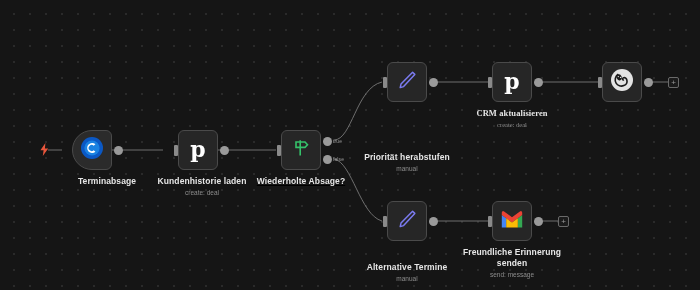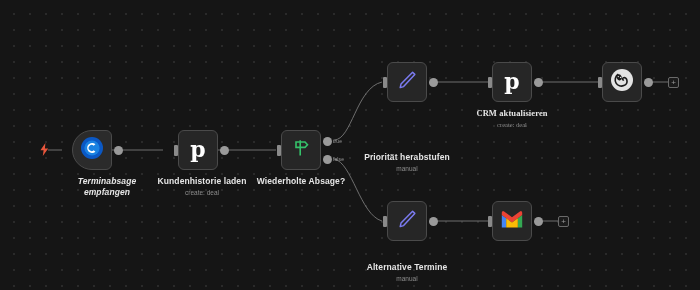--- a/index.html
+++ b/index.html
@@ -186,7 +186,7 @@
     </span>
     <span class="port out"></span>
   </div>
-  <div class="label" style="left:32px; top:176px;font-style:italic;">
+  <div class="label" style="left:32px; top:176px;">
     <div class="title">Terminabsage</div>
     <div class="title">empfangen</div>
   </div>

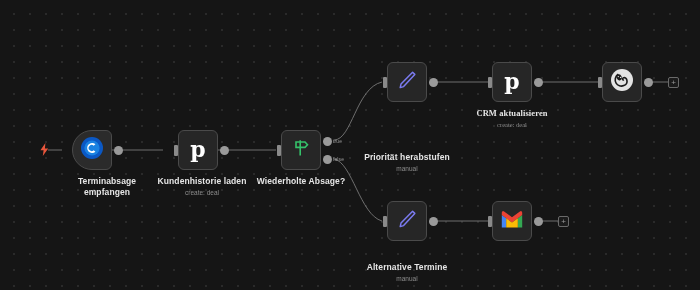--- a/index.html
+++ b/index.html
@@ -216,7 +216,7 @@
       <span class="port-label">false</span>
     </span>
   </div>
-  <div class="label" style="left:226px; top:176px;">
+  <div class="label" style="left:226px; top:176px;text-decoration:underline;">
     <div class="title">Wiederholte Absage?</div>
   </div>
 

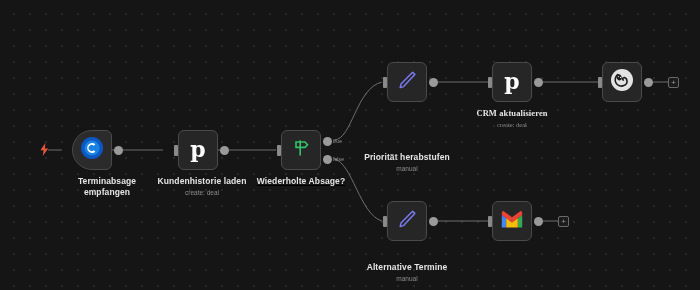--- a/index.html
+++ b/index.html
@@ -188,7 +188,6 @@
   </div>
   <div class="label" style="left:32px; top:176px;">
     <div class="title">Terminabsage</div>
-    <div class="title">empfangen</div>
   </div>
 
   <div class="node dark" style="left:178px; top:130px;">

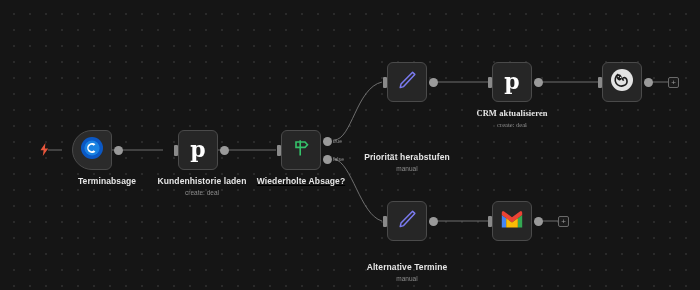--- a/index.html
+++ b/index.html
@@ -287,6 +287,11 @@
     </span>
     <span class="port out"></span>
   </div>
+  <div class="label" style="left:437px; top:247px;">
+    <div class="title">Freundliche Erinnerung</div>
+    <div class="title">senden</div>
+    <div class="sub">send: message</div>
+  </div>
   <div class="add-btn" style="left:558px; top:216px;">+</div>
 
 </div>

+ + + + +

◆ **Problem description**:
The listing should be transcribed exactly. No picture is to appear in the transcription.

◆ **Result of this exercise**:
--- a/index.html
+++ b/index.html
@@ -186,7 +186,7 @@
     </span>
     <span class="port out"></span>
   </div>
-  <div class="label" style="left:32px; top:176px;font-style:italic;">
+  <div class="label" style="left:32px; top:176px;">
     <div class="title">Terminabsage</div>
     <div class="title">empfangen</div>
   </div>

--- a/index.html
+++ b/index.html
@@ -216,7 +216,7 @@
       <span class="port-label">false</span>
     </span>
   </div>
-  <div class="label" style="left:226px; top:176px;">
+  <div class="label" style="left:226px; top:176px;text-decoration:underline;">
     <div class="title">Wiederholte Absage?</div>
   </div>
 

--- a/index.html
+++ b/index.html
@@ -188,7 +188,6 @@
   </div>
   <div class="label" style="left:32px; top:176px;">
     <div class="title">Terminabsage</div>
-    <div class="title">empfangen</div>
   </div>
 
   <div class="node dark" style="left:178px; top:130px;">

--- a/index.html
+++ b/index.html
@@ -287,6 +287,11 @@
     </span>
     <span class="port out"></span>
   </div>
+  <div class="label" style="left:437px; top:247px;">
+    <div class="title">Freundliche Erinnerung</div>
+    <div class="title">senden</div>
+    <div class="sub">send: message</div>
+  </div>
   <div class="add-btn" style="left:558px; top:216px;">+</div>
 
 </div>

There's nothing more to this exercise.